De acordo com relatos do historiador grego Heródoto, os babilônios enterravam os seus mortos no mel. O mel mais antigo de que se tem notícia data de mais de cinco mil anos e foi descoberto na Geórgia, país do Cáucaso.
Por que o mel não estraga?
Uma técnica desenvolvida pelas abelhas contribui para o ambiente de baixa umidade do mel. No momento de transformar o néctar das plantas em mel, os insetos batem as asas para retirar o máximo de água da mistura. A baixa umidade do mel ajuda a conservar o produto, pois as leveduras e outros microorganismos que poderiam estragá-lo não conseguirão se reproduzir.
Outro motivo pelo qual o mel é um alimento bastante durável é devido à alta concentração de açúcar presente no produto. Cerca de 90% do mel é composto por açúcar. Assim sendo, a mistura pode ser conservada por centenas de anos.
A maneira (pelo vômito) como as abelhas introduzem o néctar nos favos de mel também contribui para a conservação do produto. O estômago das abelhas contém a enzima glicose oxidase, que é acrescentada ao mel quando o néctar é regurgitado. A enzima e o néctar se misturam e criam o ácido glucônico e o peróxido de hidrogênio, que impedem o desenvolvimento de bactérias e demais micro-organismos.
Cuidados com o mel
Não é todo mel que pode chegar a durar milhares de anos, pois o armazenamento também é importante.

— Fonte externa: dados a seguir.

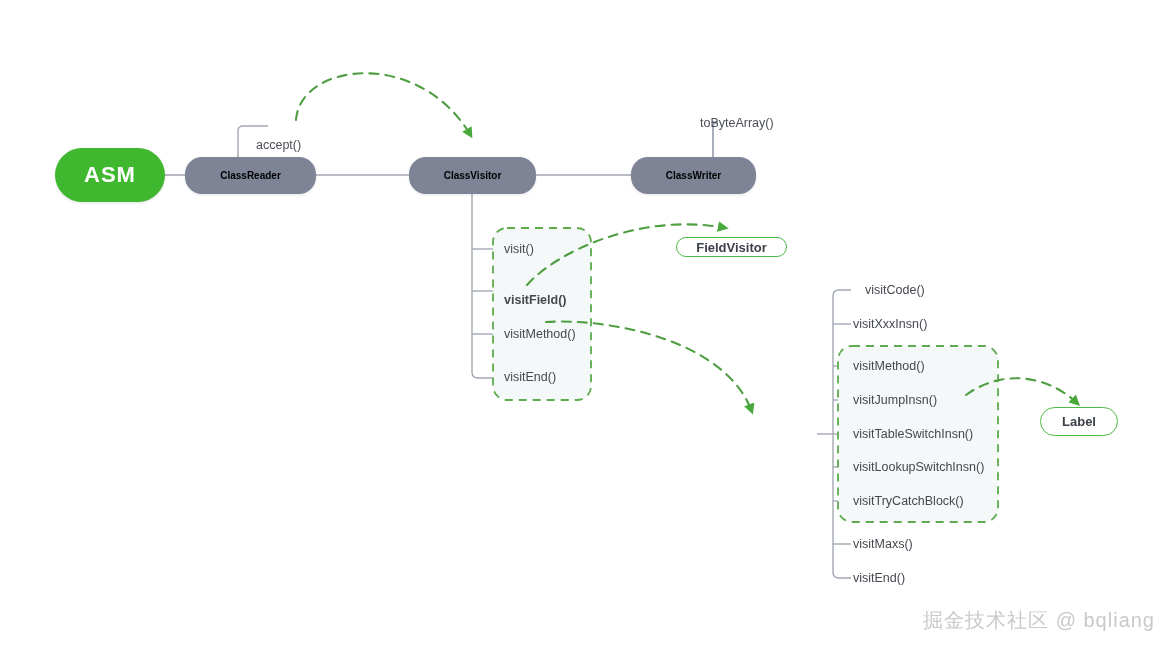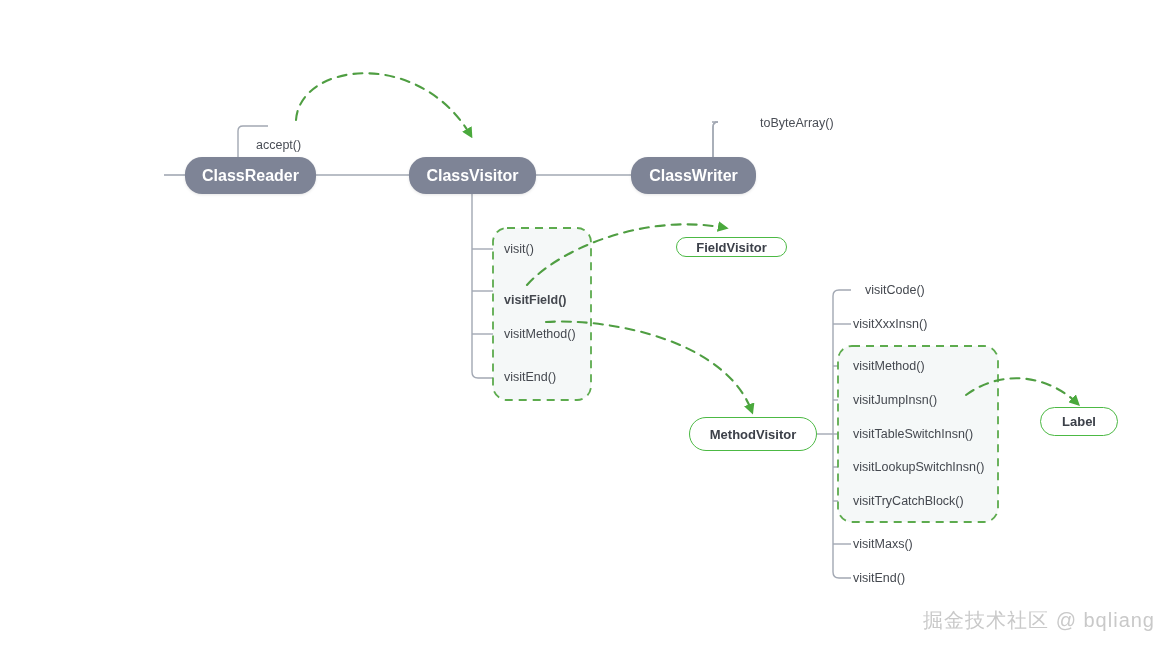--- a/index.html
+++ b/index.html
@@ -161,7 +161,7 @@
   <div class="callout" style="left:256px;top:120px;margin-top:19px;">
     <span>accept()</span>
   </div>
-  <div class="callout" style="left:760px;top:117px;">
+  <div class="callout" style="left:700px;top:117px;">
     <span>toByteArray()</span>
   </div>
 

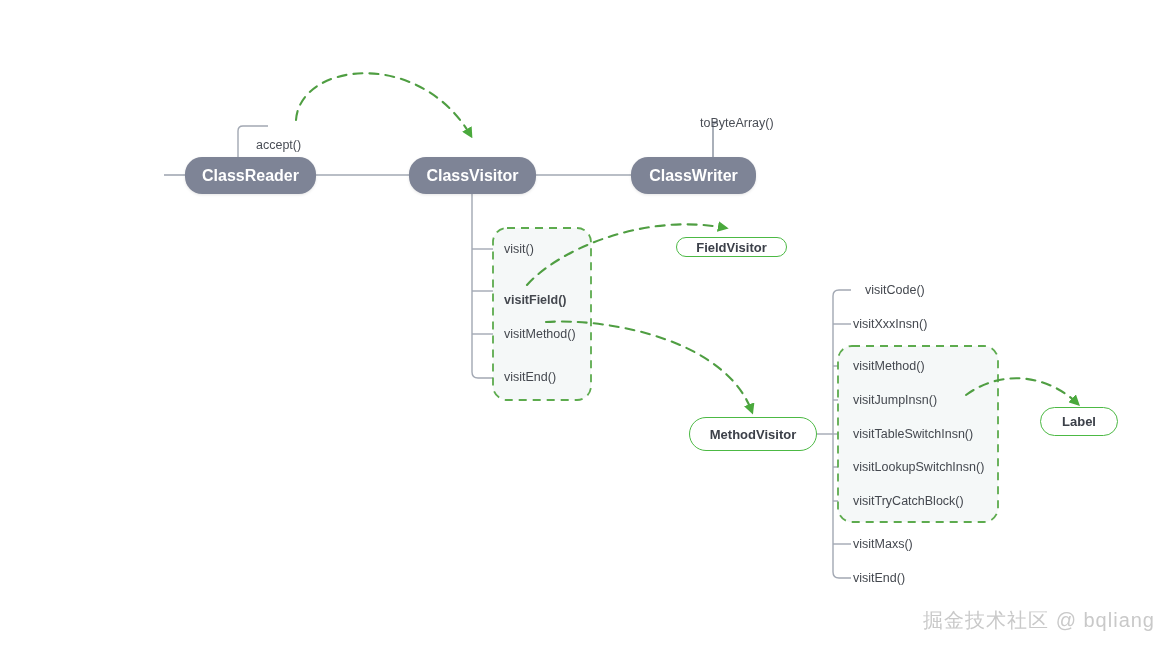--- a/index.html
+++ b/index.html
@@ -133,6 +133,9 @@
     </g>
   </svg>
 
+  <div class="node node-asm" style="left:55px;top:148px;width:110px;height:54px;">
+    <span>ASM</span>
+  </div>
 
   <div class="node node-gray" style="left:185px;top:157px;width:131px;height:37px;">
     <span>ClassReader</span>

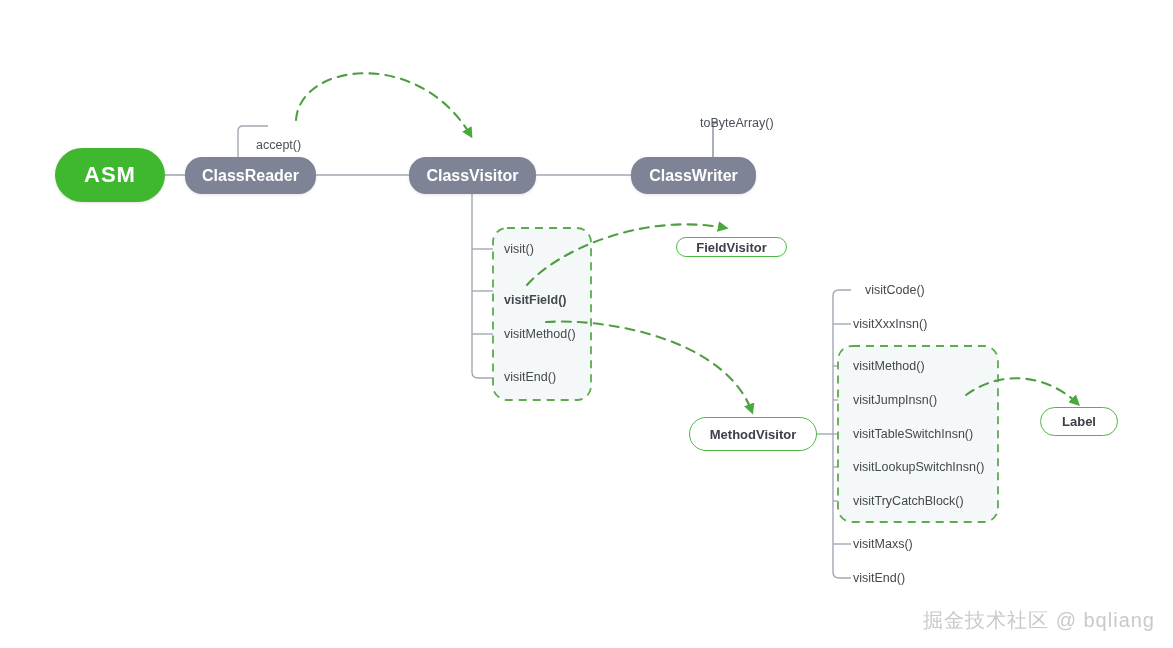--- a/index.html
+++ b/index.html
@@ -32,10 +32,10 @@
   }
   .node-gray{
     background:#7e8496;
-    color:#ffffff;
+    color:#000000;
     border-radius:17px;
     font-weight:bold;
-    font-size:16px;
+    font-size:10px;
     box-shadow:0 1px 3px rgba(0,0,0,.10);
   }
   .node-outline{

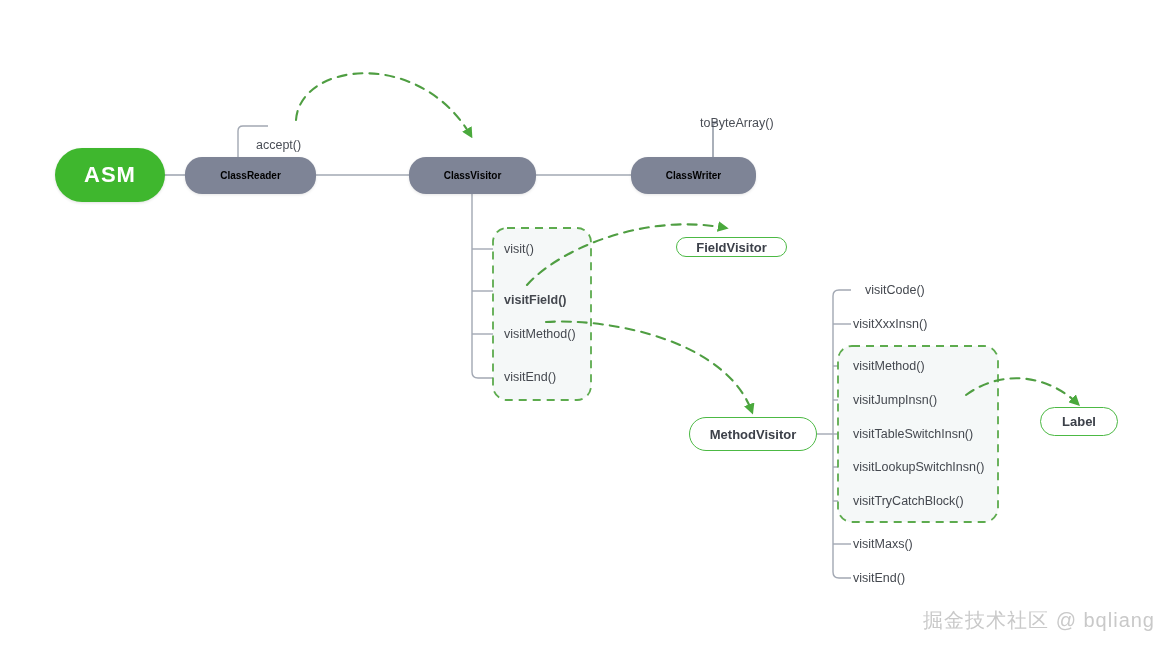--- a/index.html
+++ b/index.html
@@ -153,9 +153,6 @@
     <span>FieldVisitor</span>
   </div>
 
-  <div class="node node-outline" style="left:689px;top:417px;width:128px;height:34px;">
-    <span>MethodVisitor</span>
-  </div>
 
   <div class="node node-outline" style="left:1040px;top:407px;width:78px;height:29px;">
     <span>Label</span>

Caso seja exposto a um ambiente úmido, o produto pode facilmente absorver água e estragar. O mel precisa ter no máximo 17% de umidade para não fermentar.
Portanto, para o mel permanecer bom para o consumo humano, ele deve estar bem vedado e armazenado em local seco, longe da luz, da umidade e do calor.
Quando o mel é mal armazenado, pode ocorrer a cristalização, o que não significa, necessariamente, que ele está estragado. No geral, o mel cristaliza mais rapidamente quando está exposto a uma temperatura entre 10 e 15°C.